***** Supplied data

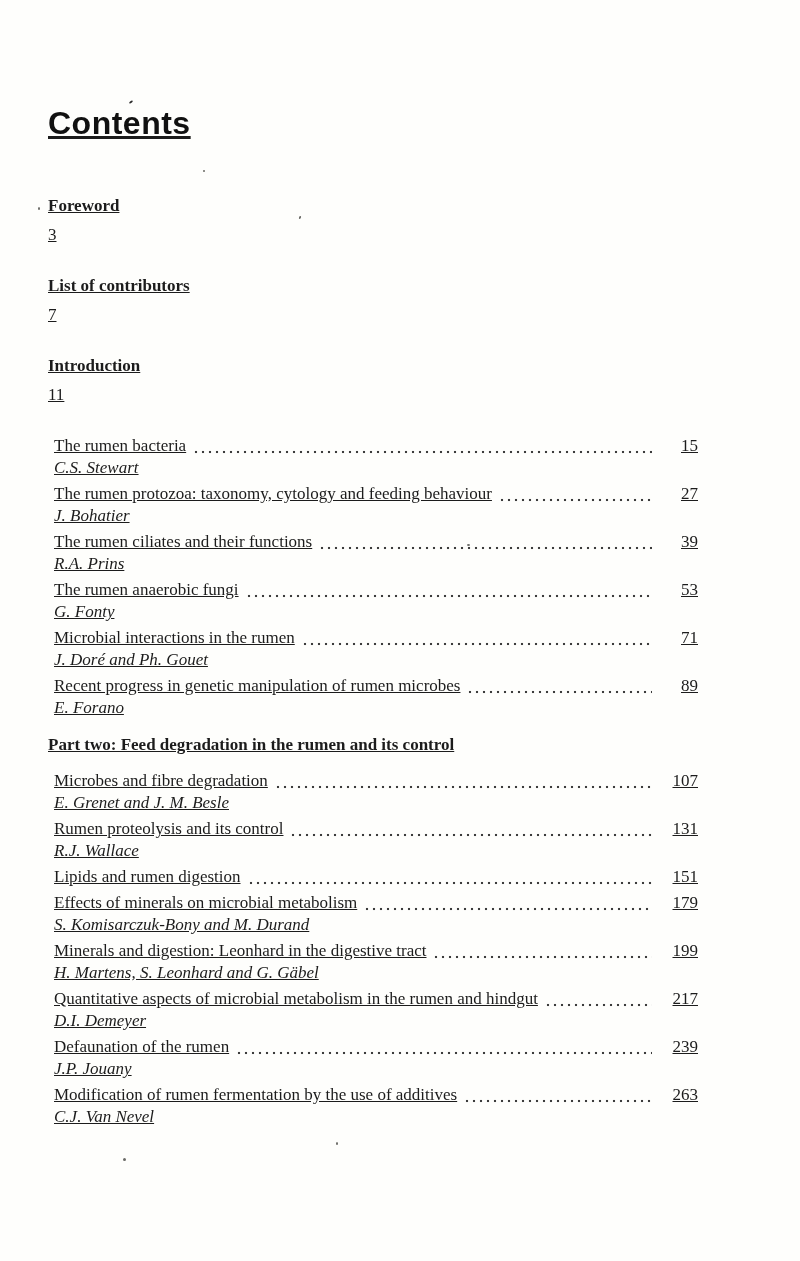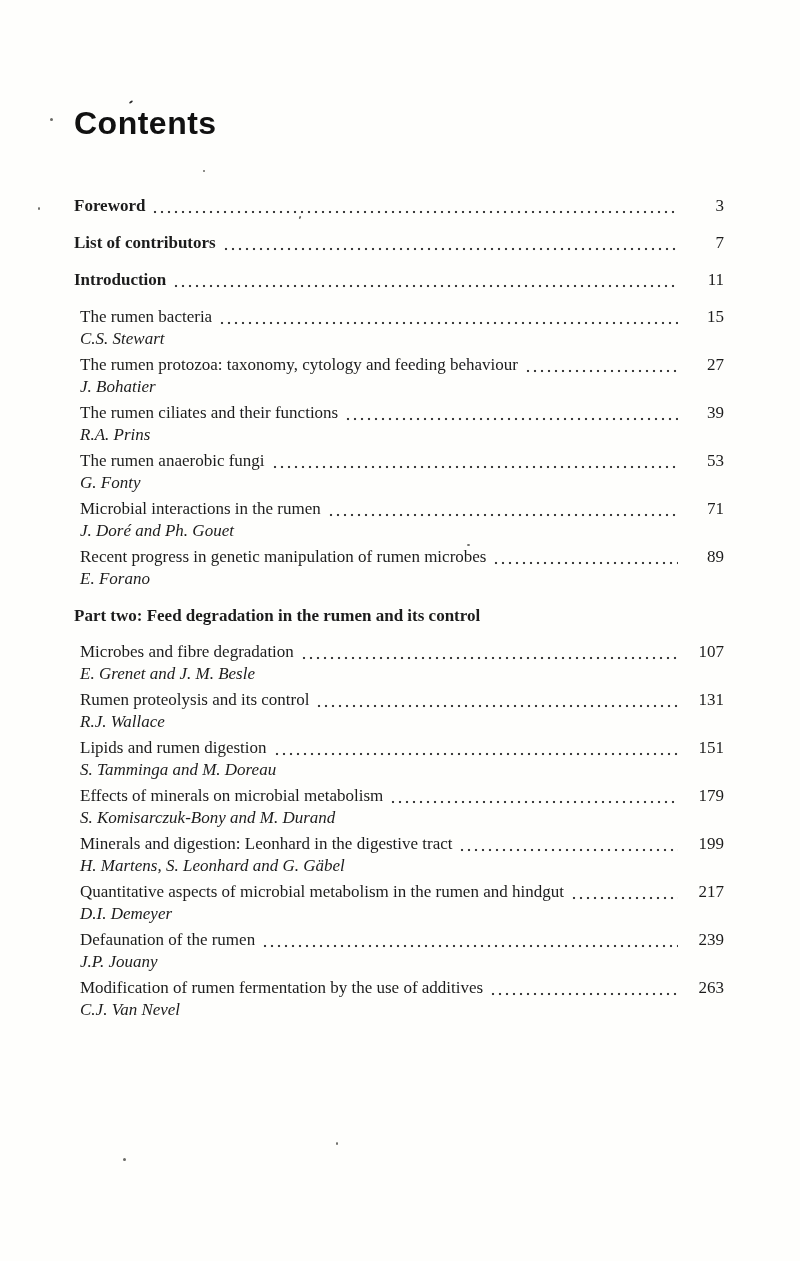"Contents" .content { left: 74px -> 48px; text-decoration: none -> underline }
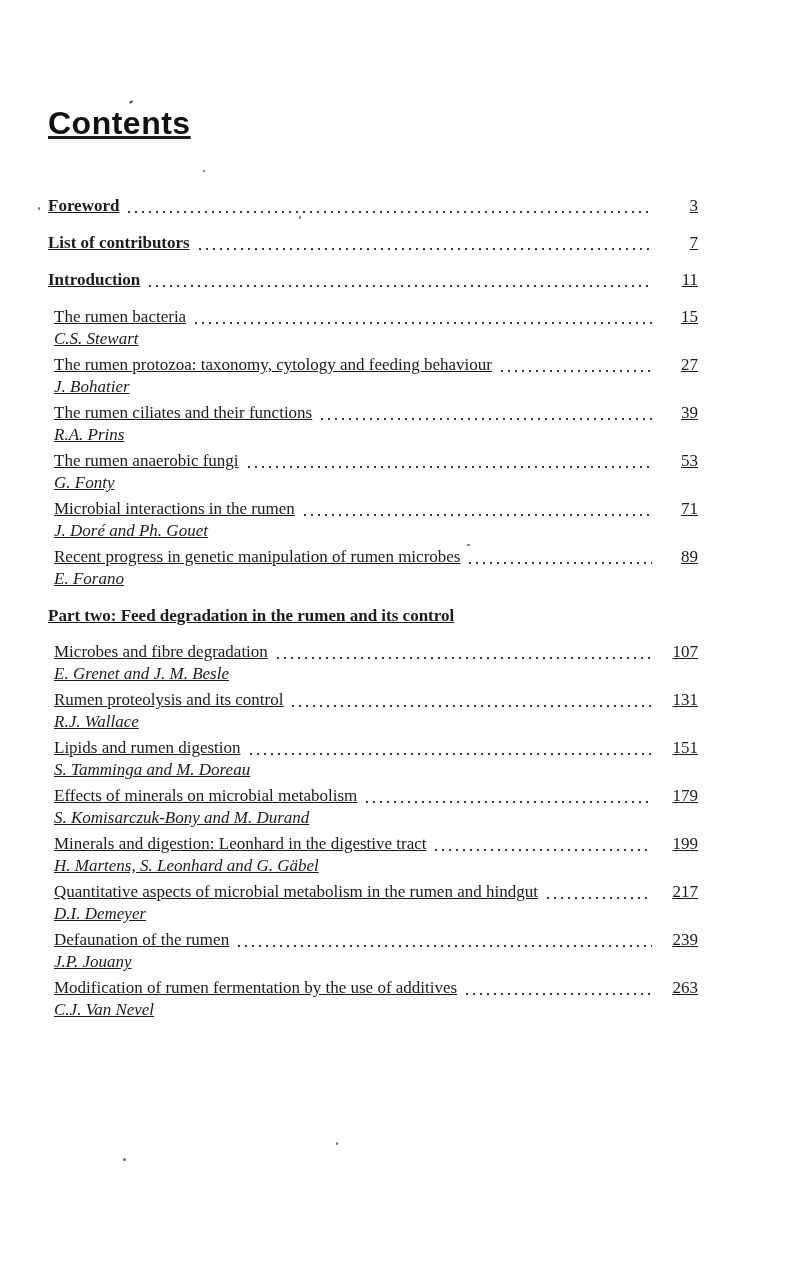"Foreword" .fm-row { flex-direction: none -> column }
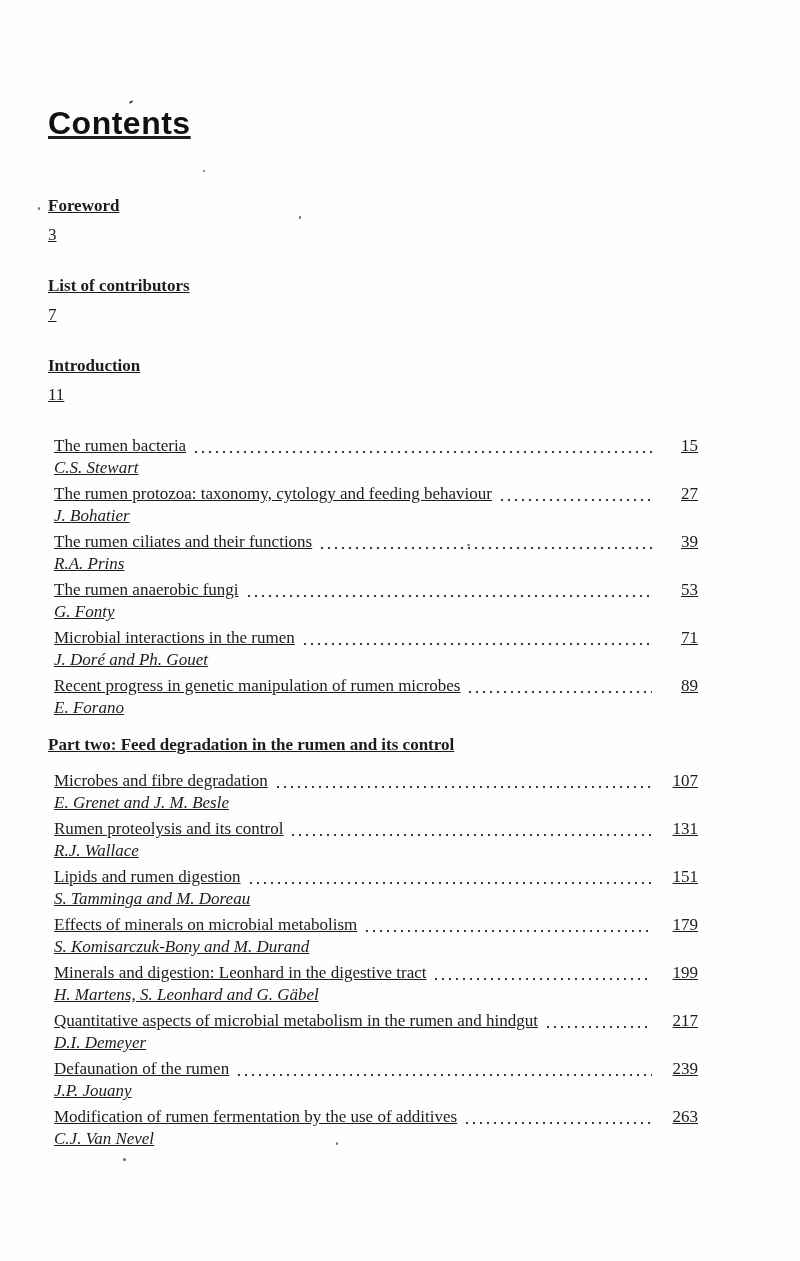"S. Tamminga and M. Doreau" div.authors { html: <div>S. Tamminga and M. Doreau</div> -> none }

**********
***** Supplied data

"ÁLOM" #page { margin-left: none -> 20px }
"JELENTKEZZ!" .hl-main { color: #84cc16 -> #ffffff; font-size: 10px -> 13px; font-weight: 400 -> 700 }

**********
***** Supplied data

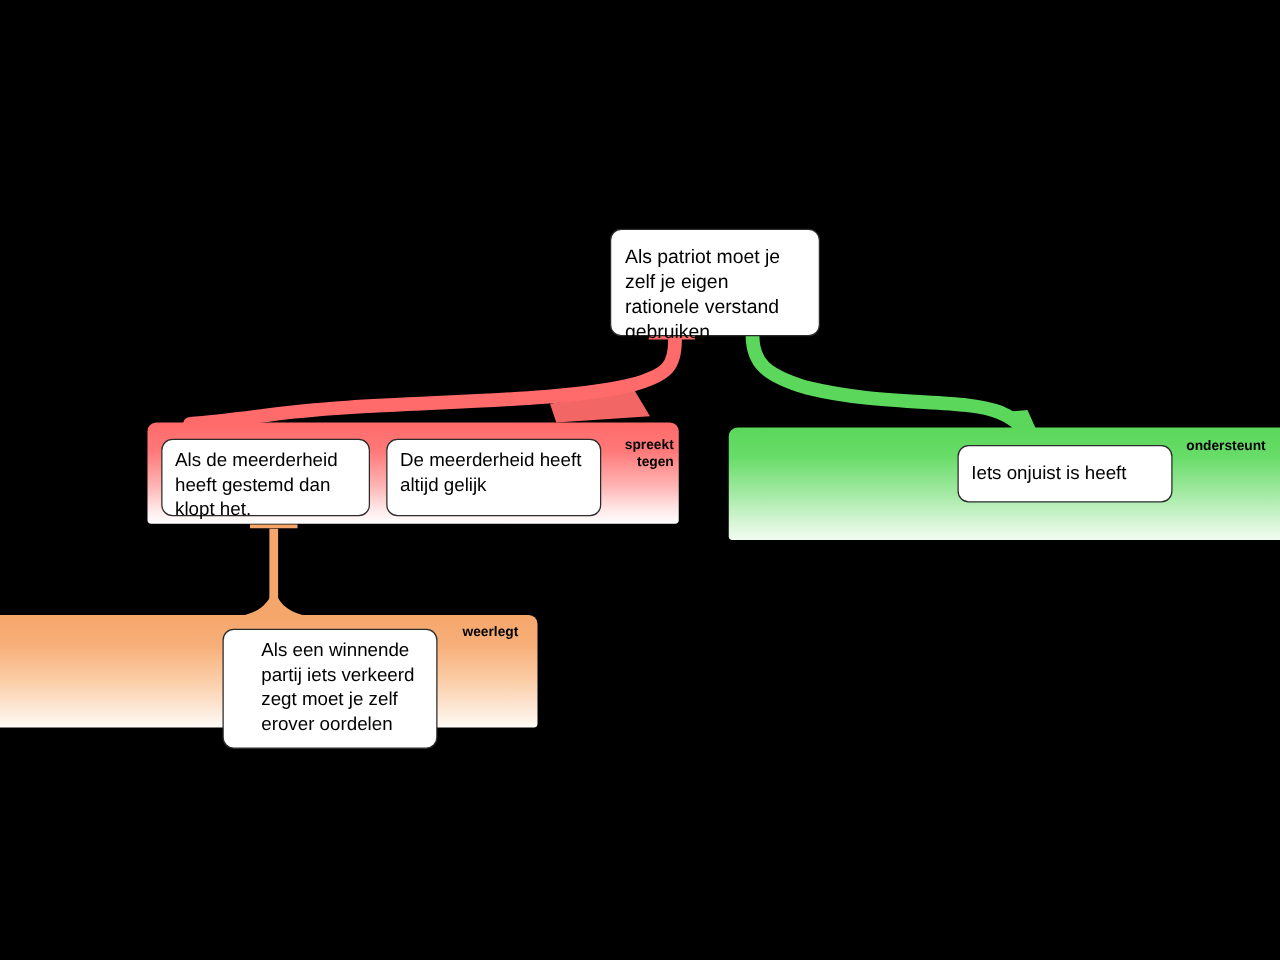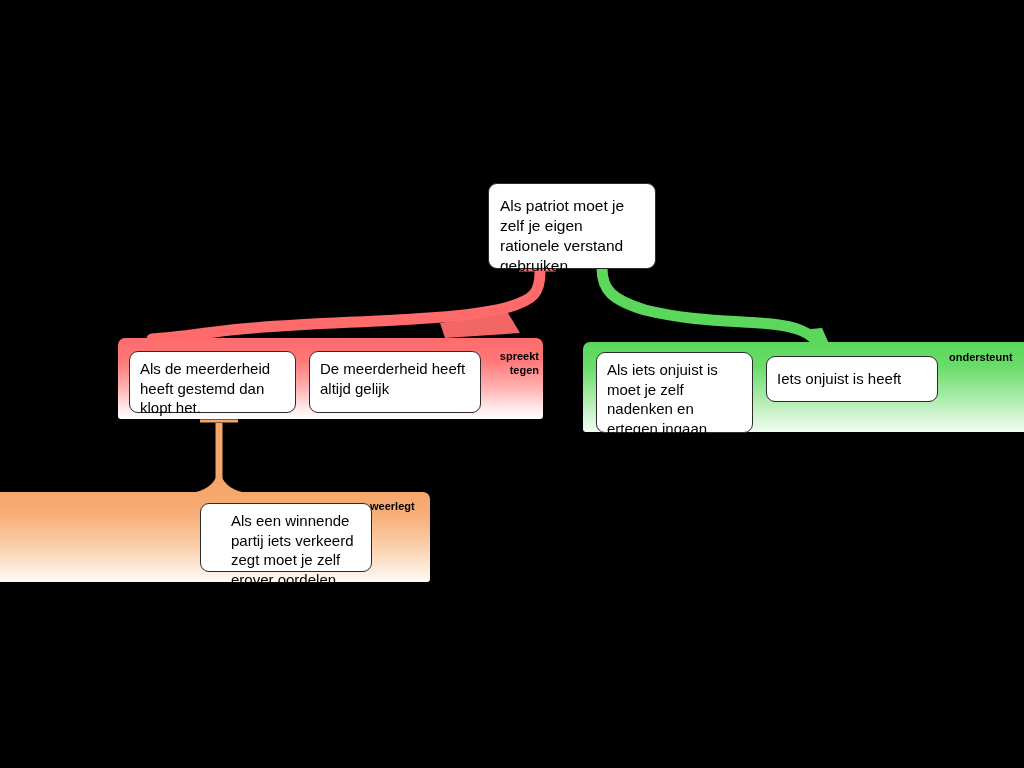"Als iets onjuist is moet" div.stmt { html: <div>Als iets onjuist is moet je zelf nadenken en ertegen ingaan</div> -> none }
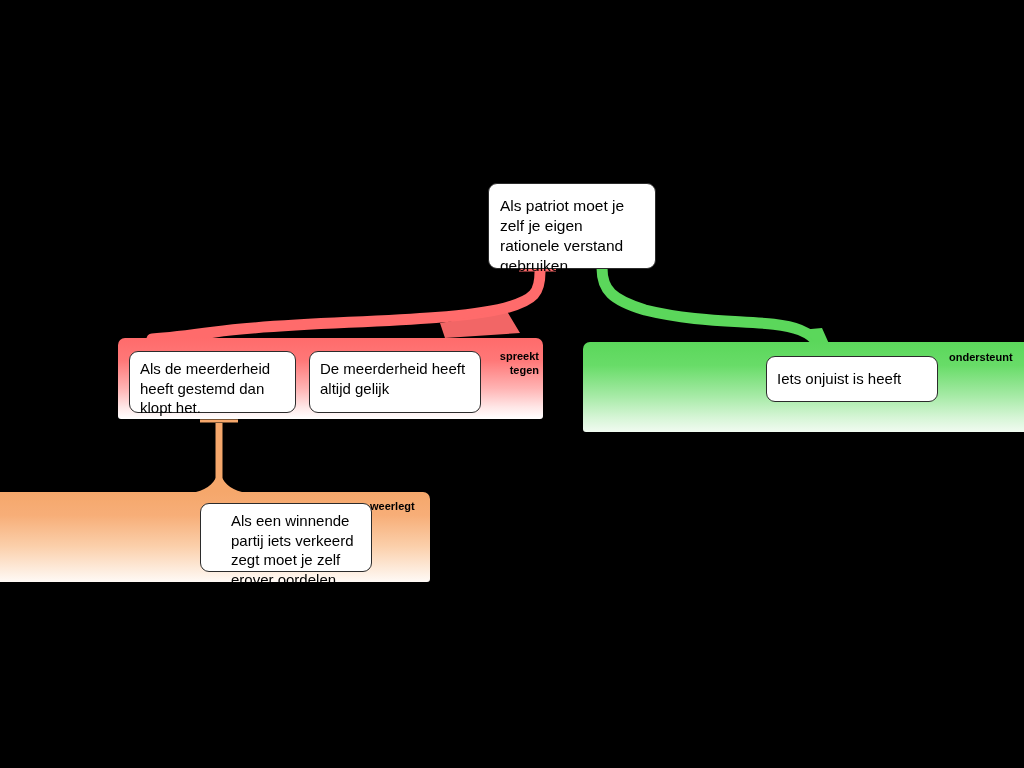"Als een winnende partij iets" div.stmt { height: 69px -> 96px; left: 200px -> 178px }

**********

Exercise goal ->
The line above containing "margin-left: none ->", the line containing "color: #84cc16 ->", and every line between them are to be transcribed exactly; no other line is wanted.

Task result ->
"ÁLOM" #page { margin-left: none -> 20px }
"JELENTKEZZ!" .hl-main { color: #84cc16 -> #ffffff; font-size: 10px -> 13px; font-weight: 400 -> 700 }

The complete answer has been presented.